Sunday, November 3, 2013

WARNING: Not for the Weak Stomach. This Happened.

Over the past few weeks, we, as a family, have been riddled with all kinds of sicknesses. It's been kind-of ridiculous, but we were all on the verge of getting better. Thee of the five of us have been on antibiotics, and things were starting to look less miserable.

Today started out as such a nice, little Sunday. We woke up (REALLY early, daylight savings time just ended, and the kids don't care about that). We went to church. We raked some leaves. The boys took a nap. Then, Henry woke up and was moving very slowly.

We handed him a bucket.

Not long after that, he perked up and asked for some Goldfish. I obliged (but also asked, "Are you sure about that, little buddy?").

Shortly after the snacking, I decided to bathe all the kids before dinner. (They had all dove into some filthy leaves earlier in the day and looked like something that came out of an old chimney. So, it needed to happen.)
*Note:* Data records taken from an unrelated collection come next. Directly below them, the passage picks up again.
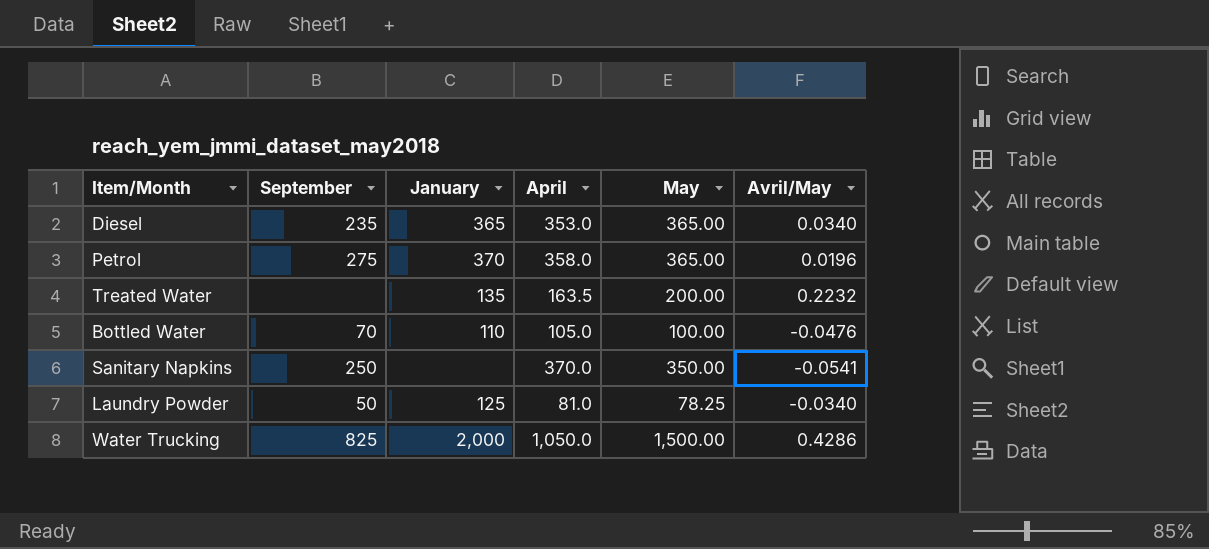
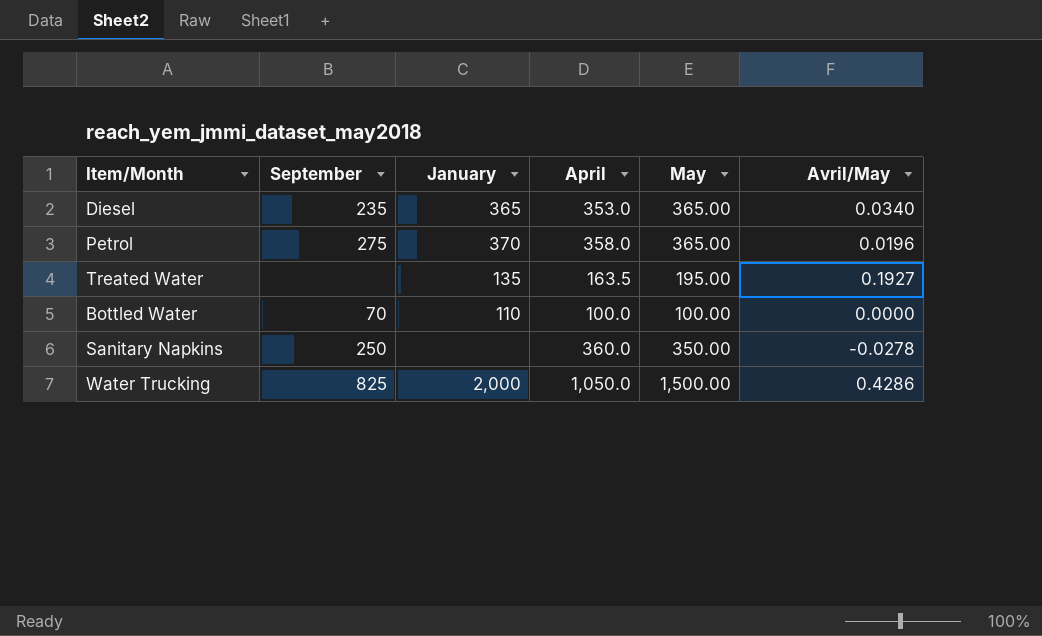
row Laundry Powder: 50 | 125 | 81.0 | 78.25 | -0.0340 -> none
Treated Water | May: 200.00 -> 195.00
Treated Water | Avril/May: 0.2232 -> 0.1927
Bottled Water | April: 105.0 -> 100.0
Bottled Water | Avril/May: -0.0476 -> 0.0000
Sanitary Napkins | April: 370.0 -> 360.0
Sanitary Napkins | Avril/May: -0.0541 -> -0.0278

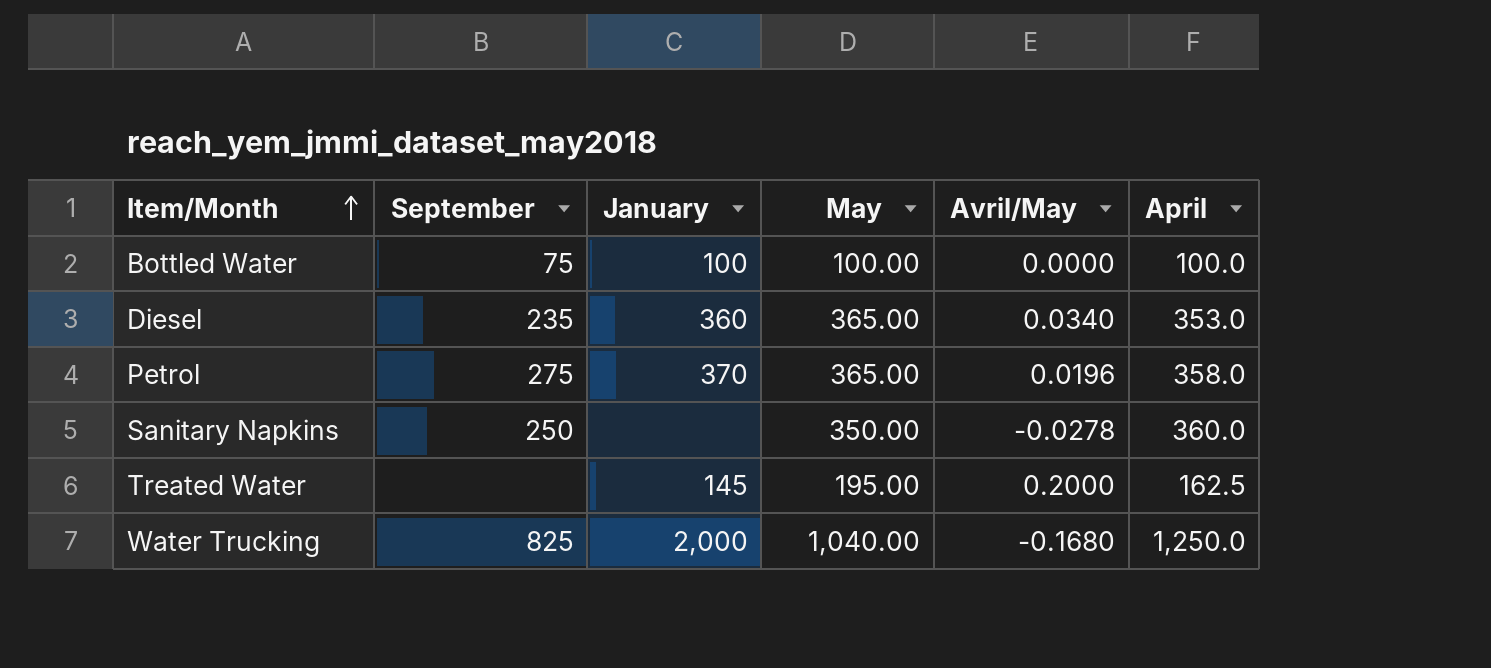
row order: none -> Item/Month ascending
column April | position: 4 -> 6
Bottled Water | September: 70 -> 75
Bottled Water | January: 110 -> 100
Diesel | January: 365 -> 360
Treated Water | January: 135 -> 145
Treated Water | Avril/May: 0.1927 -> 0.2000
Treated Water | April: 163.5 -> 162.5
Water Trucking | May: 1,500.00 -> 1,040.00
Water Trucking | Avril/May: 0.4286 -> -0.1680
Water Trucking | April: 1,050.0 -> 1,250.0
I probably should've been at the ready when Henry asked the question, "Hey, Mom. What happens if you throw up in the bath?"
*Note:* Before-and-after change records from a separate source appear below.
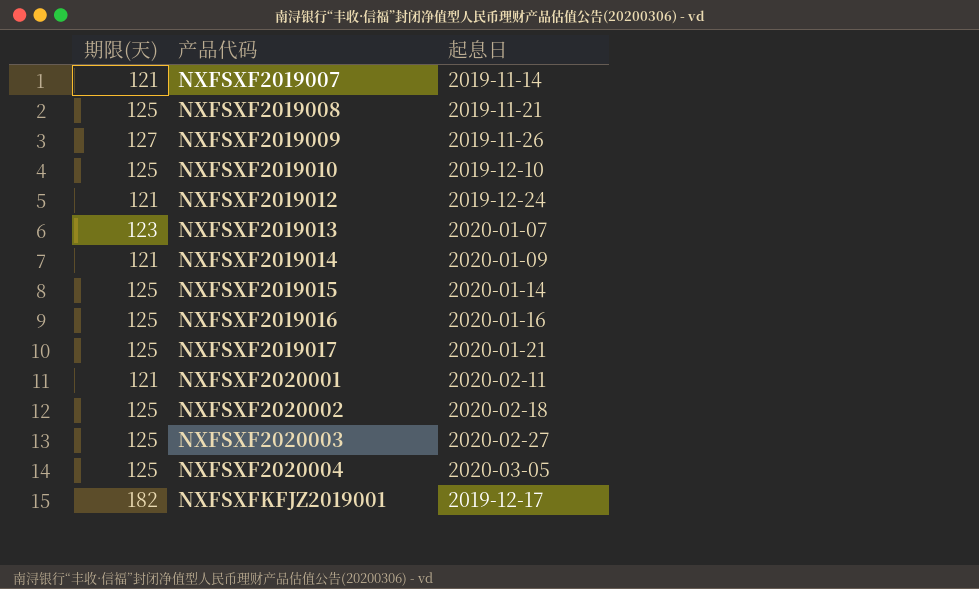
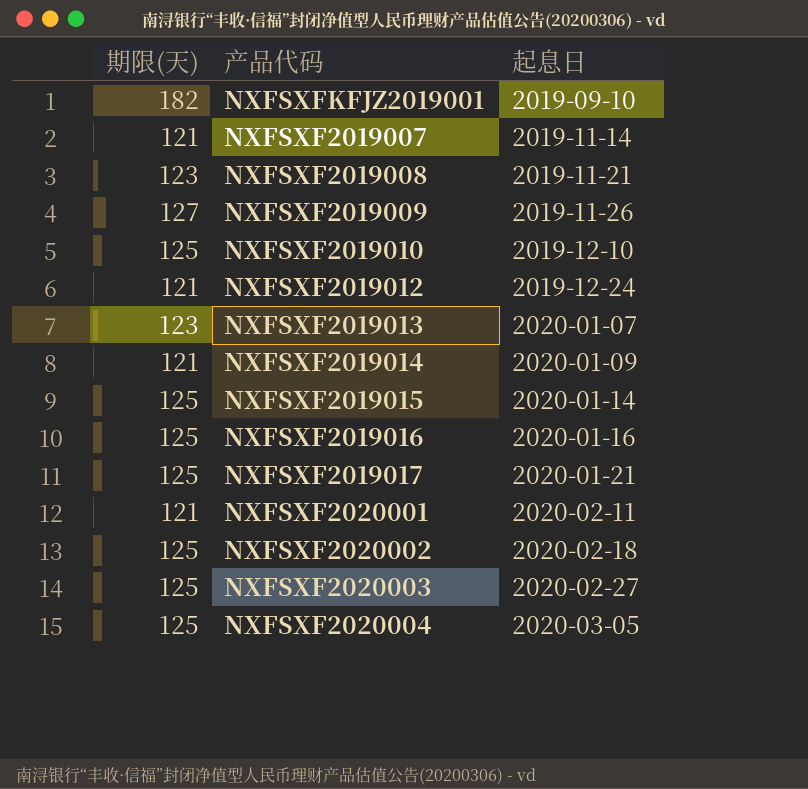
row order: 产品代码 ascending -> 起息日 ascending
NXFSXFKFJZ2019001 | 起息日: 2019-12-17 -> 2019-09-10
NXFSXF2019008 | 期限(天): 125 -> 123

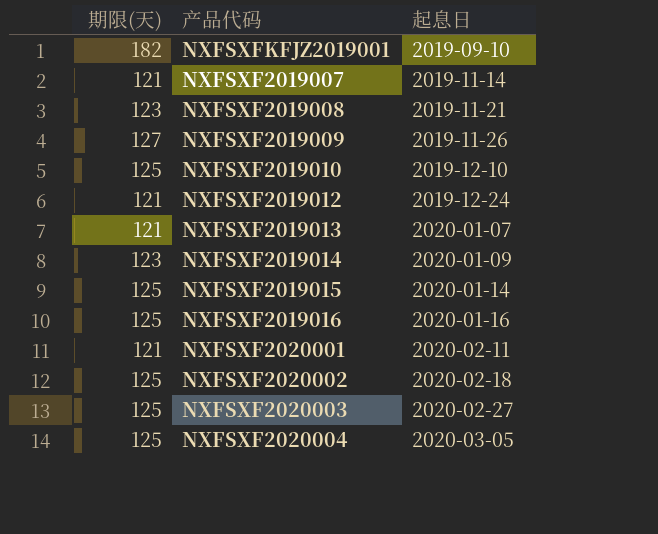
row NXFSXF2019017: 125 | 2020-01-21 -> none
NXFSXF2019013 | 期限(天): 123 -> 121
NXFSXF2019014 | 期限(天): 121 -> 123

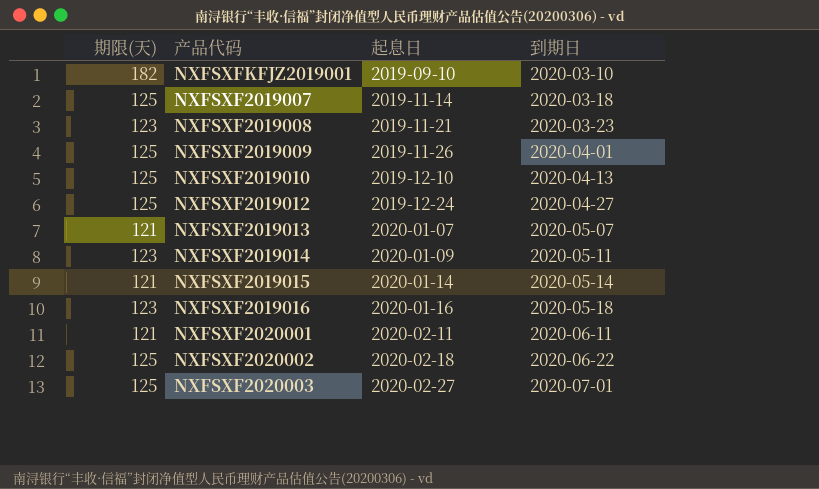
column 到期日 | position: none -> 4
row NXFSXF2020004: 125 | 2020-03-05 -> none
NXFSXF2019007 | 期限(天): 121 -> 125
NXFSXF2019009 | 期限(天): 127 -> 125
NXFSXF2019012 | 期限(天): 121 -> 125
NXFSXF2019015 | 期限(天): 125 -> 121
NXFSXF2019016 | 期限(天): 125 -> 123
Just after pulling Henry out of the tub, Henry ran around the corner (out of the bathroom, of course), and this happened in the hallway. On carpet.

Note that he is puking ONTO the dog that is eating his vomit. Everett and I watch in horror.

I kid you not, as the kid was between heaves, he turned his head to say to Willis and me, "Are you guys going to eat dinner without me!?"

Then, he cried when all we gave him was dry toast.

After this scene (and cleaning it up), I had to sit down for a few minutes to recuperate. I was touch and go for awhile. I'm still a little borderline reliving the scene, honestly. I had to document it, though. This is classic stuff.

So, by the way, this is why I don't have new carpet.


  1. yer tags don't quite cover it. this is a sweet vignette of writing and drawing.